Multiple types of calcium signals are associated with cell division in zebrafish embryo

Recent studies suggested that a Ca2+ signal is involved in the regulation of cell division. For example, using a confocal imaging technique, we have shown that a localized Ca2+ elevation was clearly associated with the onset of cytokinesis in zebrafish embryo [Chang and Meng (1995) J. Cell Biol. 131:1539-1545]. This finding was later confirmed in studies using aequorin as a Ca2+ probe. Here, we used a 4-D confocal measurement technique to further characterize the properties of the Ca2+ signal associated with cell division. We found evidence that there were three types of Ca2+ signals associated with different stages of cell cleavage in embryonic cell. The first type was repetitive Ca2+ spikes that emerged several minutes before the first cell cleavage began. These Ca2+ spikes were first distributed broadly over the central region of the blastodisc and then gradually localized in the equatorial region; they appeared to play the role of determining the position of the first cleavage plane. The second type was a calcium wave that propagated along the cleavage furrow and appeared to guide the furrow extension during the progression of cytokinesis.
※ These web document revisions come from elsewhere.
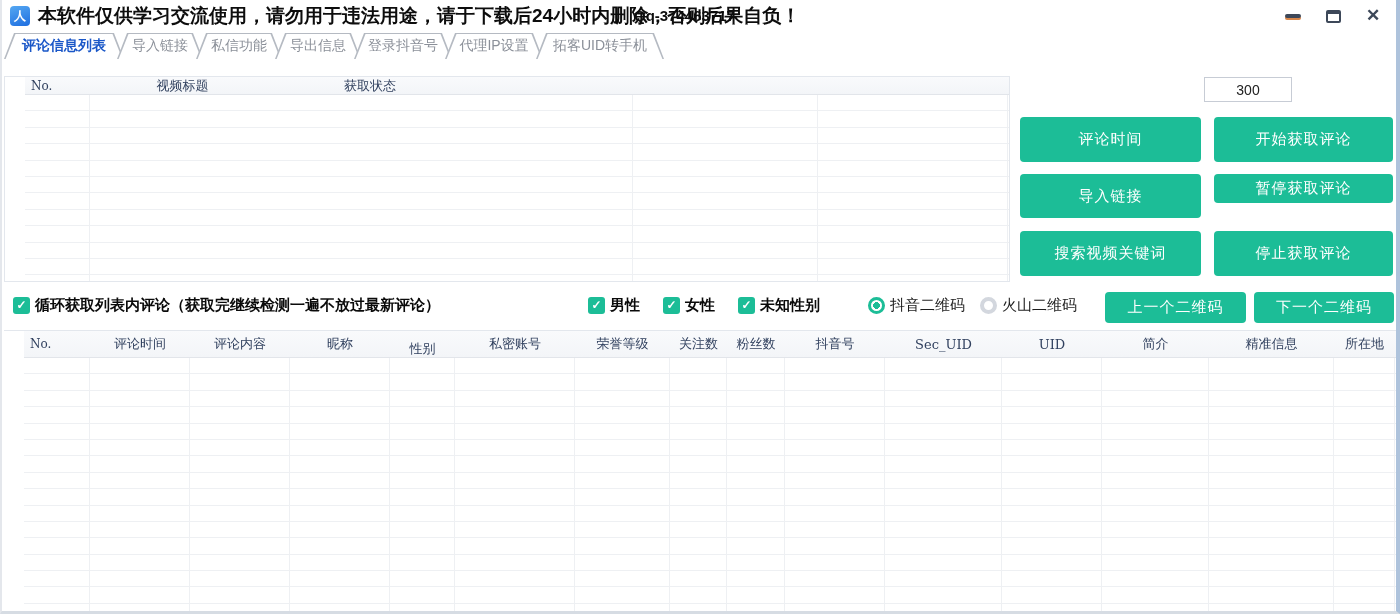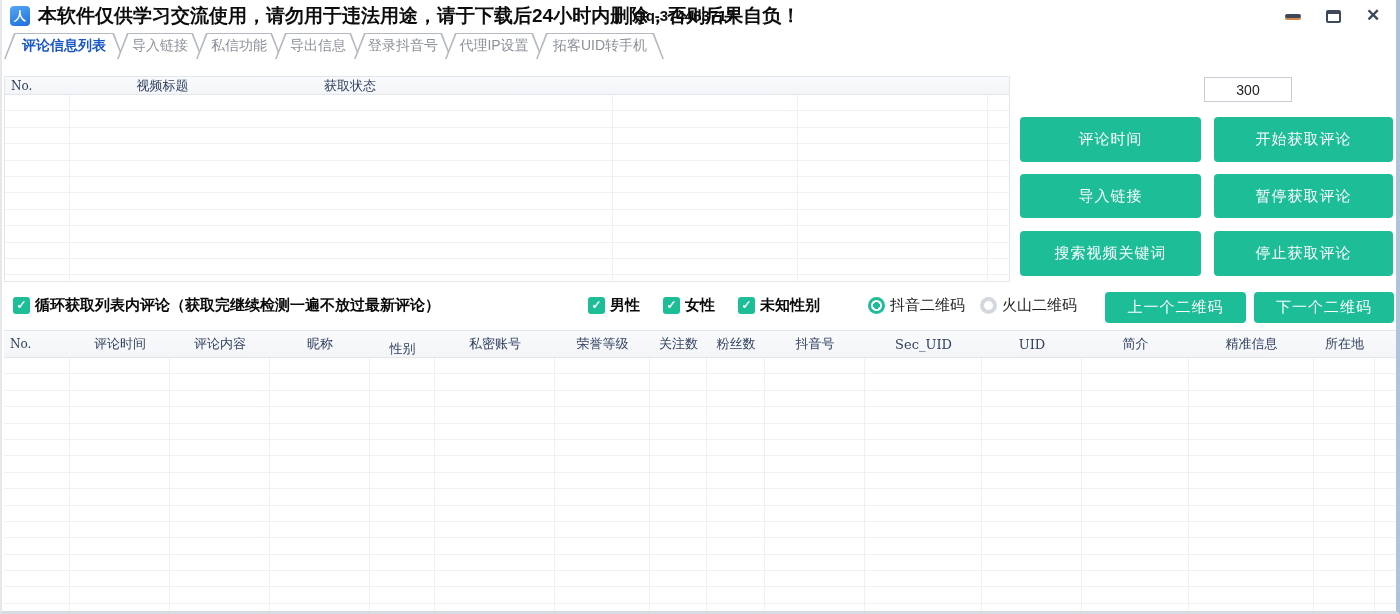--- a/index.html
+++ b/index.html
@@ -35,7 +35,7 @@
   .tab.active .tab-label { color:#1a57c8; font-weight:bold; }
 
   
-  .gtable { position:absolute; background:#fff; border:1px solid #e3e7ed; overflow:hidden; }
+  .gtable { position:absolute; background:#fff; border:1px solid #e3e7ed; overflow:hidden;padding-left:20px; }
   .t-head { display:flex; background:linear-gradient(#f9fafc,#f3f5f8); border-bottom:1px solid #e2e5ea;
             color:#31415f; font-family:"DejaVu Serif", serif; }
   .t-head .cell { display:flex; align-items:center; justify-content:center; font-size:13px; white-space:nowrap; overflow:hidden; }

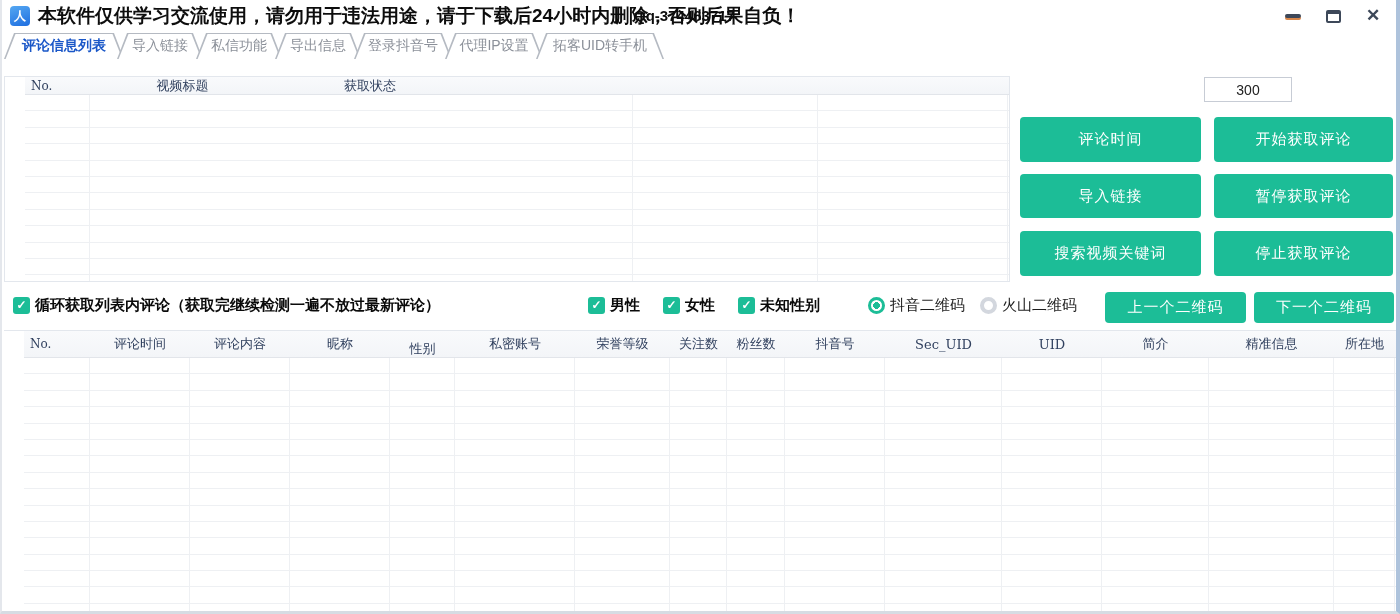--- a/index.html
+++ b/index.html
@@ -224,7 +224,7 @@
       <button class="green-btn" style="left: 1018px; top: 117px; width: 181px; height: 45px;">评论时间</button>
       <button class="green-btn" style="left: 1212px; top: 117px; width: 179px; height: 45px;">开始获取评论</button>
       <button class="green-btn" style="left: 1018px; top: 174px; width: 181px; height: 44px;">导入链接</button>
-      <button class="green-btn" style="left: 1212px; top: 174px; width: 179px; height: 44px;">暂停获取评论</button>
+      <button class="green-btn" style="left: 1212px; top: 174px; width: 179px; height: 29px;">暂停获取评论</button>
       <button class="green-btn" style="left: 1018px; top: 231px; width: 181px; height: 45px;">搜索视频关键词</button>
       <button class="green-btn" style="left: 1212px; top: 231px; width: 179px; height: 45px;">停止获取评论</button>
     </div>

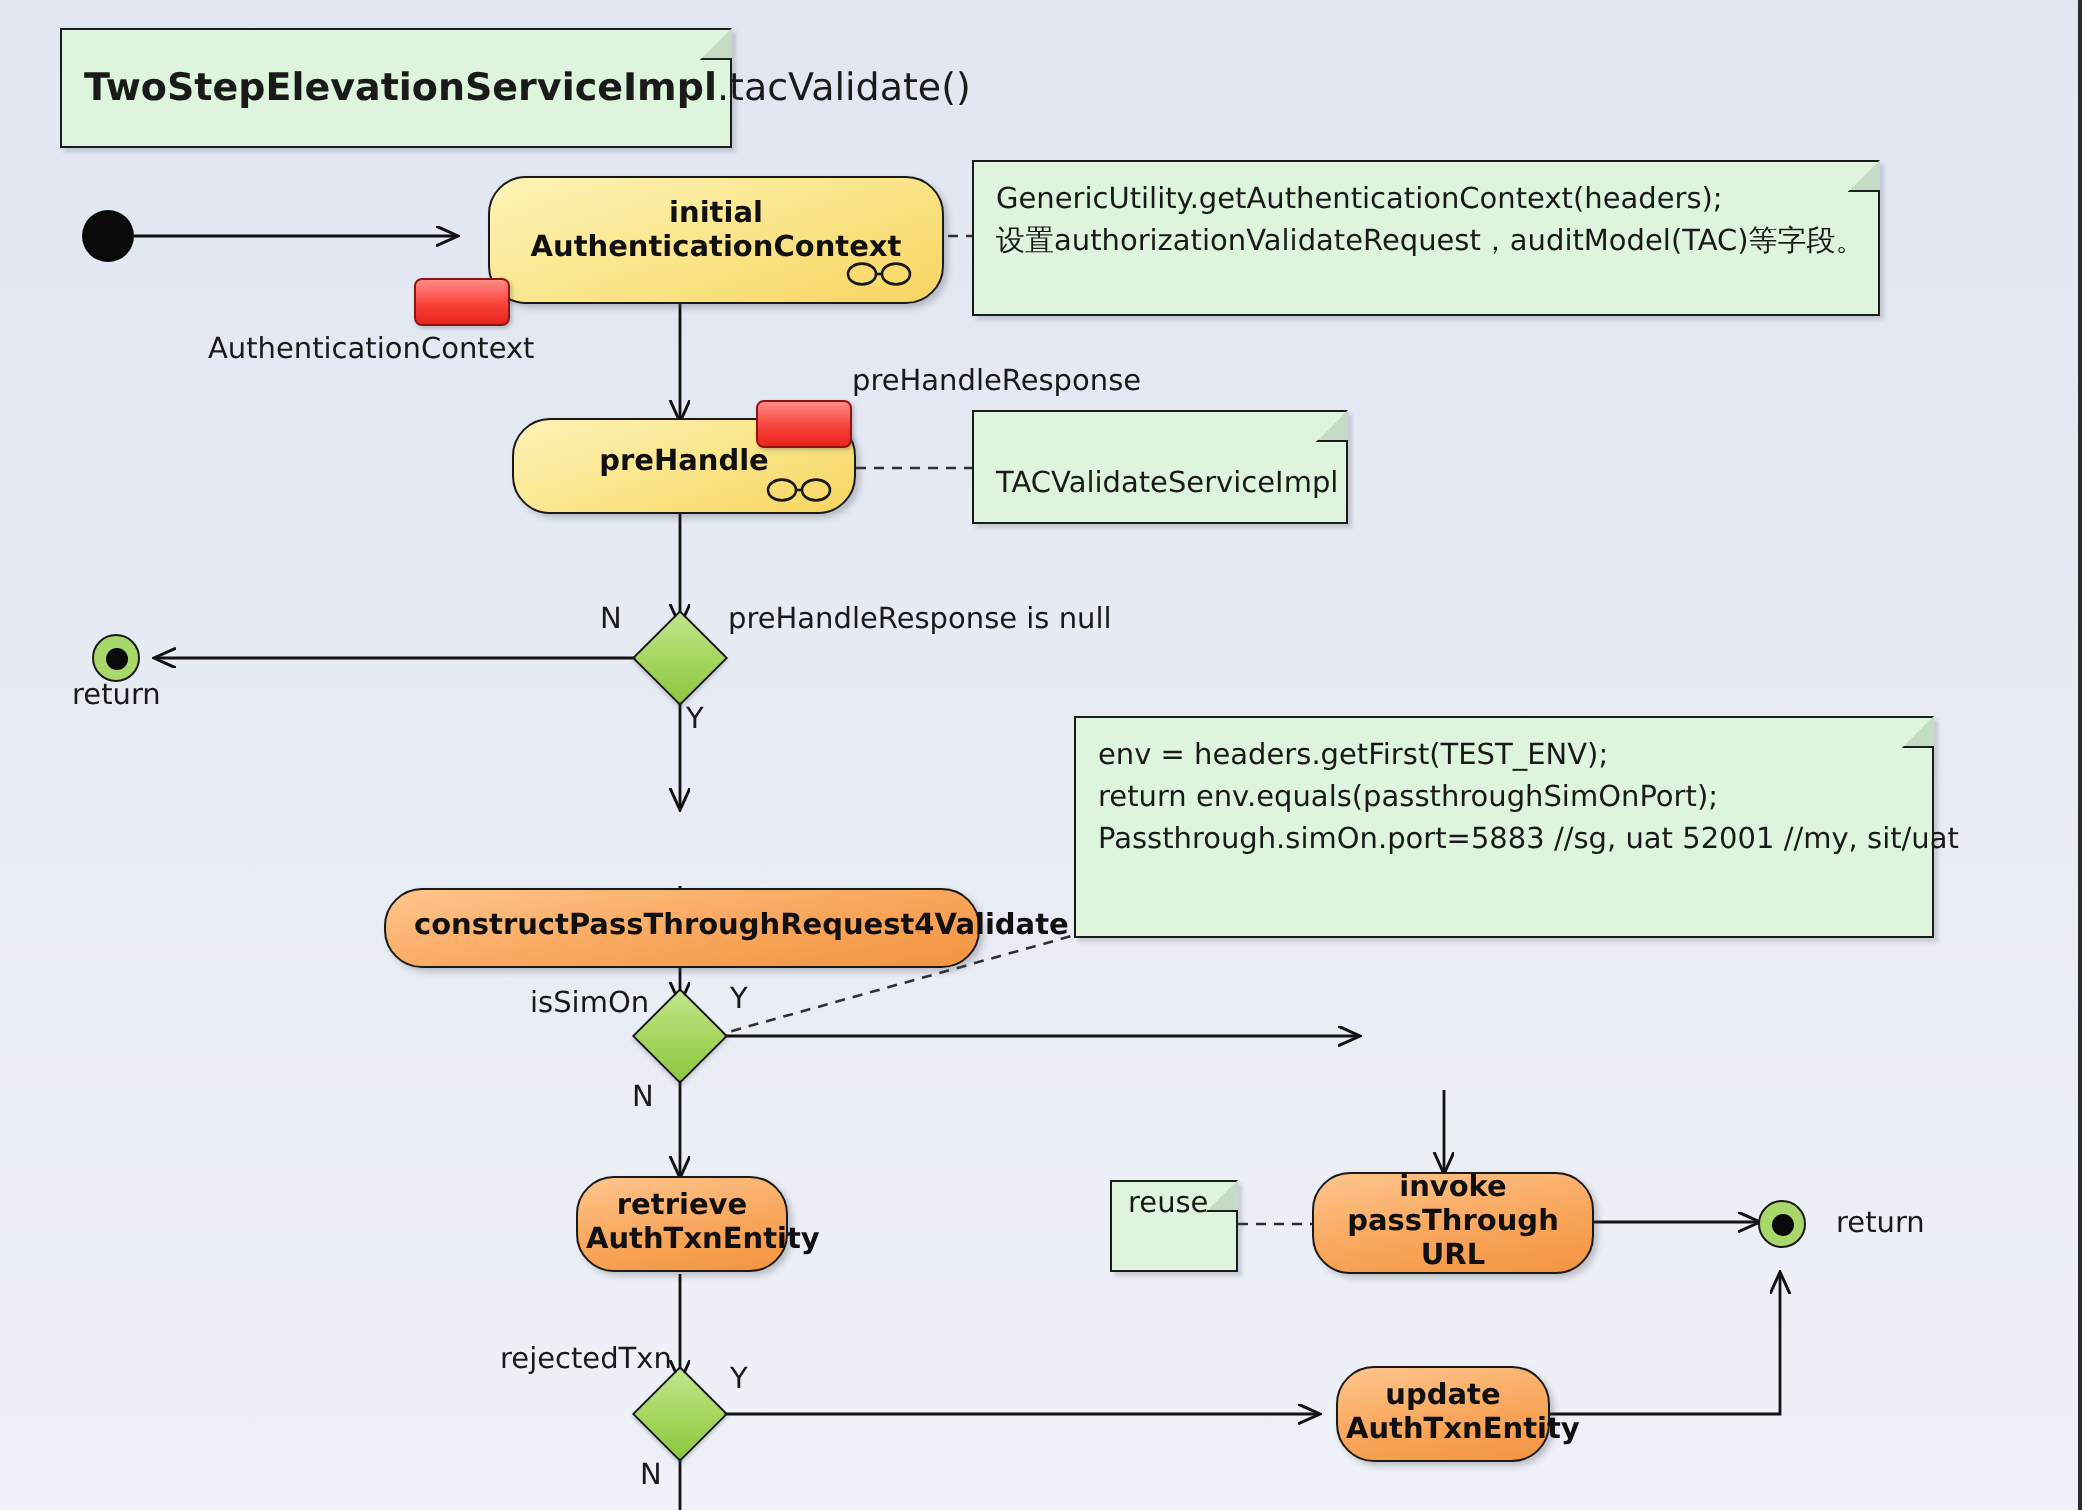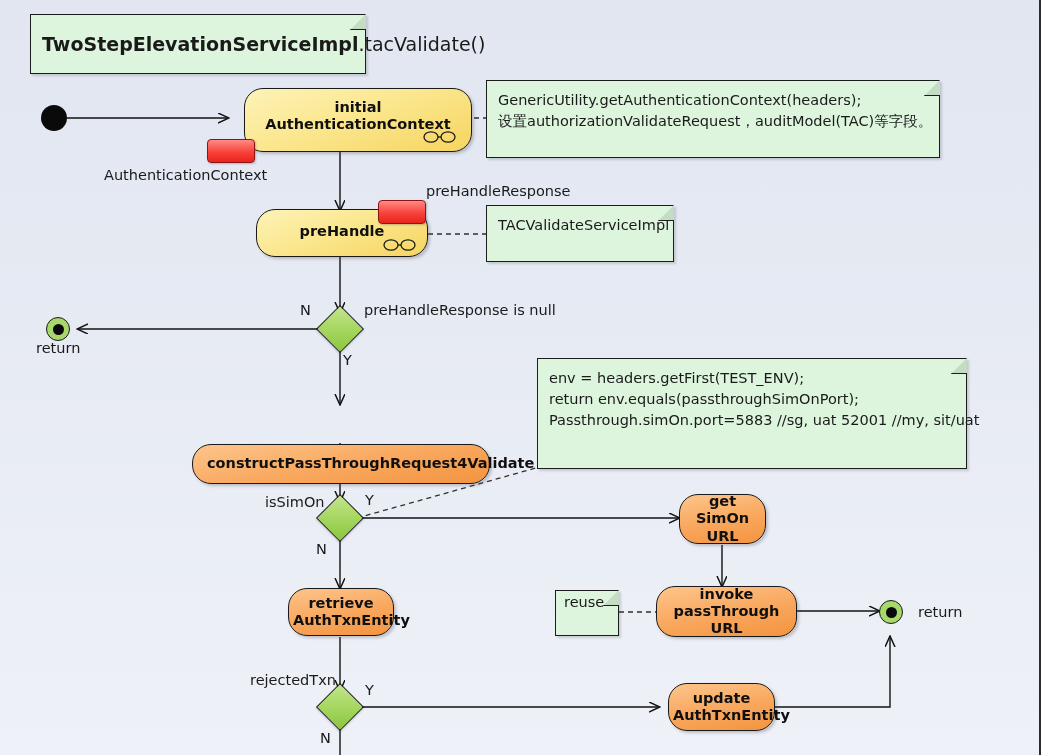--- a/index.html
+++ b/index.html
@@ -228,7 +228,7 @@
   <div class="pin" style="left:378px; top:200px;"></div>
   <div class="lbl" style="left:426px; top:183px;">preHandleResponse</div>
 
-  <div class="note" style="left:486px; top:205px; width:188px; height:57px; display:flex; align-items:flex-start;">
+  <div class="note" style="left:486px; top:205px; width:188px; height:57px; display:flex; align-items:flex-end;">
     <div class="fold"></div>
     <div class="note-line">TACValidateServiceImpl</div>
   </div>

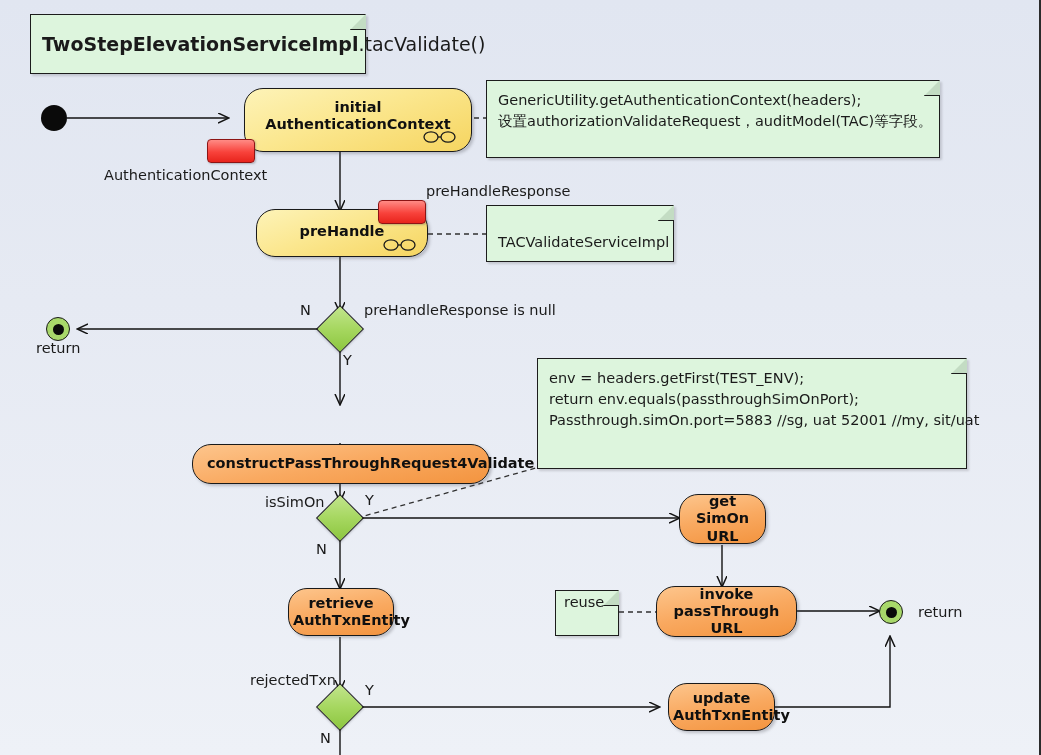--- a/index.html
+++ b/index.html
@@ -257,10 +257,6 @@
   <div class="lbl branch" style="left:365px; top:492px;">Y</div>
   <div class="lbl branch" style="left:316px; top:541px;">N</div>
 
-  <div class="act orange" style="left:679px; top:494px; width:87px; height:50px;">
-    <div class="label-row" style="padding:0 6px;">get SimOn</div>
-    <div class="label-row" style="padding:0 6px;">URL</div>
-  </div>
 
   <div class="act orange" style="left:288px; top:588px; width:106px; height:48px;">
     <div class="label-row" style="padding:0 4px;">retrieve</div>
The third type was a group of post-cleavage calcium spikes that appeared to be responsible for furrow deepening and maintenance of the contractile band. When this type of Ca2+ transient was blocked by injecting BAPTA or heparin, cell cleavage regressed and the structure of the contractile band could no longer be maintained. Microsc. Res. Tech. 49:111-122, 2000. (C) 2000 Wiley-Liss, Inc.